No one, including Liberson, mentioned that the convulsion theory might have been shown false, that adequate convulsions by themselves did not appear to produce a therapeutic effect. Nor did anyone suggest that it was electroshock that psychiatrists preferred, not minimal dosage electroconvulsion at all. By the mid-1950s, the Liberson BP ECT series disappeared forever from the marketplace.

The Wilcox-Reiter Device

Just as Liberson originally adopted the Wilcox-Reiter modification of DC in lieu of AC, Wilcox and Reiter soon incorporated Liberson's electronic BP principle into their own device. Wilcox and Reiter held one additional advantage: a cumulative sub-convulsive technique culminating in just above threshold seizures. This allowed the Wilcox-Reiter devices to surpass even Liberson's BP in ability to induce grand mal convulsions with the least electricity possible. The Reuben Reiter Company (producer of the Wilcox-Reiter machine) continued to produce such ECT devices into the 1950s.

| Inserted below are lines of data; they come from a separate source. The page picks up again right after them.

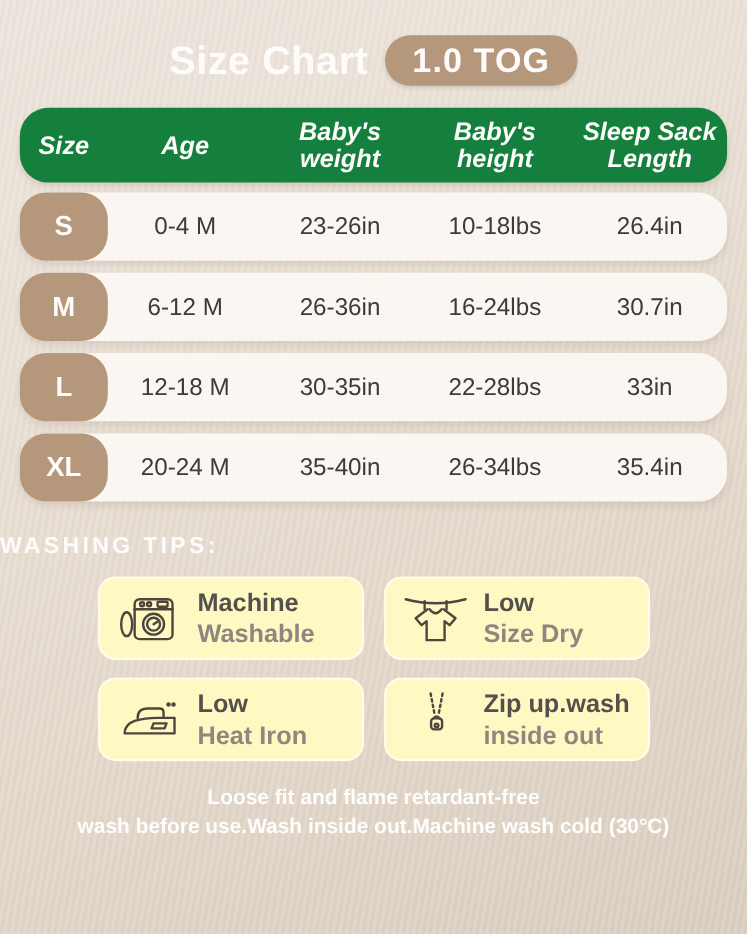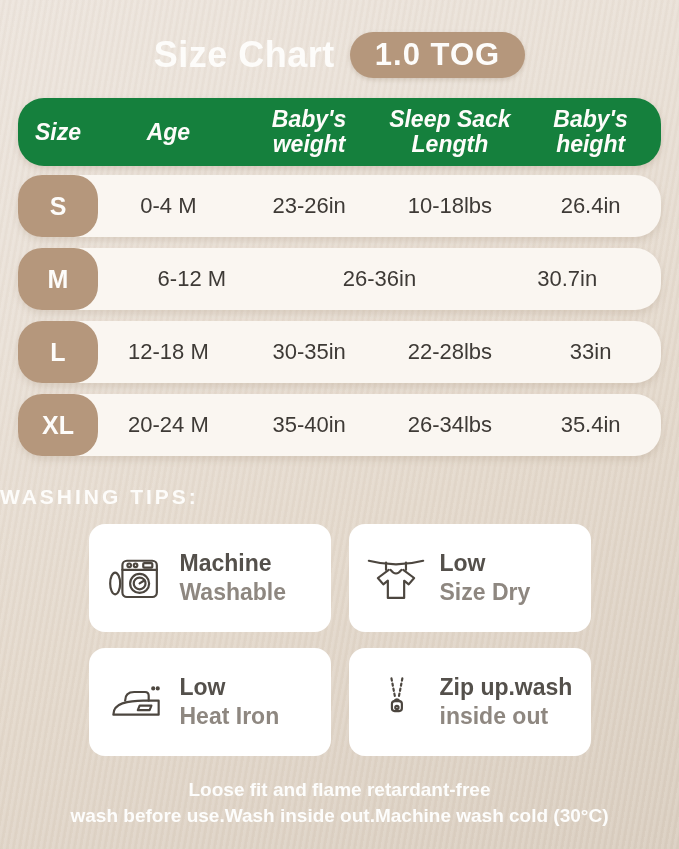"Sleep Sack Length" div.cell { order: before "Baby's height" -> after "Baby's height" }
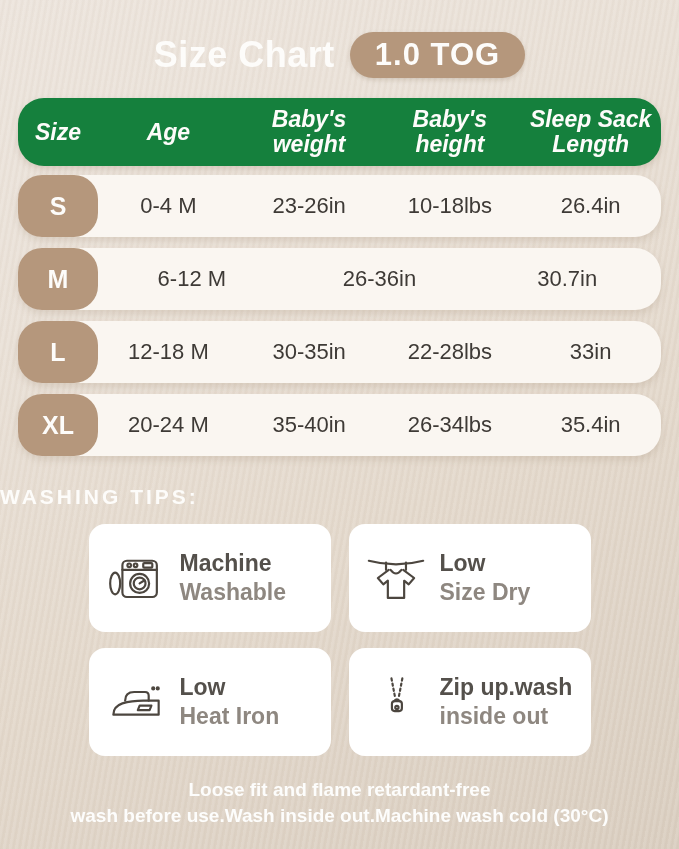"16-24lbs" div.cell { html: none -> <div>16-24lbs</div> }
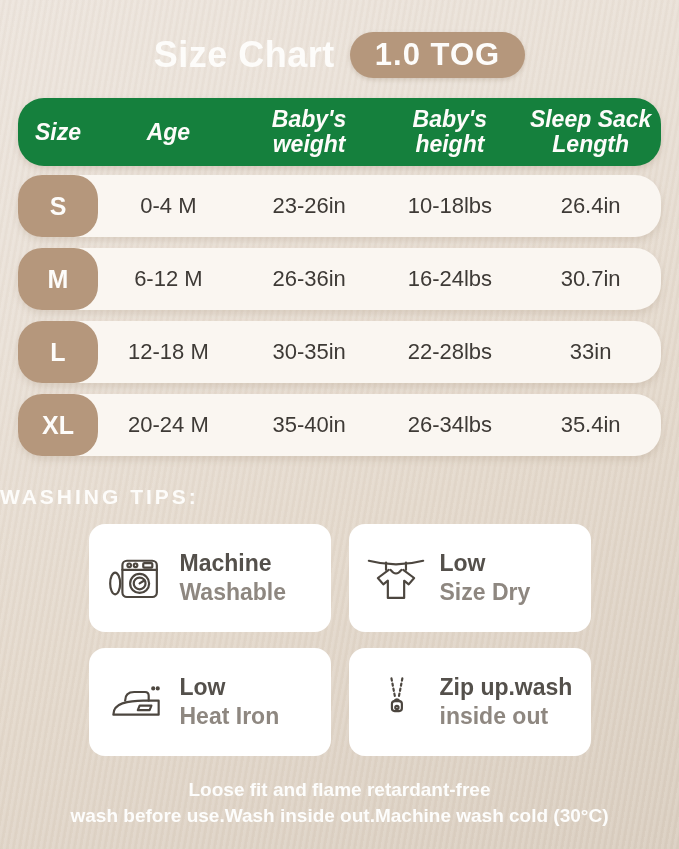"Machine" .tip-card { background: #ffffff -> #fef9c3; height: 108px -> 76px }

Even so, by 1953, it was apparent that the Wilcox-Reiter ECT "electro-stimulators" also began to decline in popularity and could not compete with the more powerful Cerletti-Bini style American EST machines (i.e., Radha, Lectra, and Medcraft). in December 1956, at the Second Divisional Meeting of the APA in Montreal, Canada, psychiatrist David Impastato (12) and his colleagues made this announcement:

These currents (unilateral currents of the previous Reiter machines) evoke convulsions after three to five or more seconds of stimulation. In view of this, we may call such convulsions threshold convulsions...The fracture rate is moderately reduced when these currents are used, but apnea, post-convulsive confusion and agitation and subsequent memory changes are greatly reduced. In spite of these advantages, the use of unidirectional currents has not found favor in all quarters because a number of observers feel that with these currents more treatments than with AC currents are needed to effectuate a remission or to quickly bring under control such abnormal behavior as unmanageable agitation and suicidal drives. The psychiatrist of this faith therefore continues to use the old AC current machines and makes the best of the undesirable side actions. (Impastato et al., 1957, p. 381)

This announcement was, in effect, the unprecedented concession that the Wilcox-Reiter experiment with ECT had failed; that adequate convulsion alone had not, according to clinicians everywhere, created the desired anti-depressant effect Wilcox, Friedman, Reiter, and Liberson had hoped for, 15 years earlier. ECT had failed and EST had emerged victorious. Almost all manufacturers of the popular SW devices recognized the "adequate dosage" precept. The more powerful their machines became, the more "effective" and commercially successful.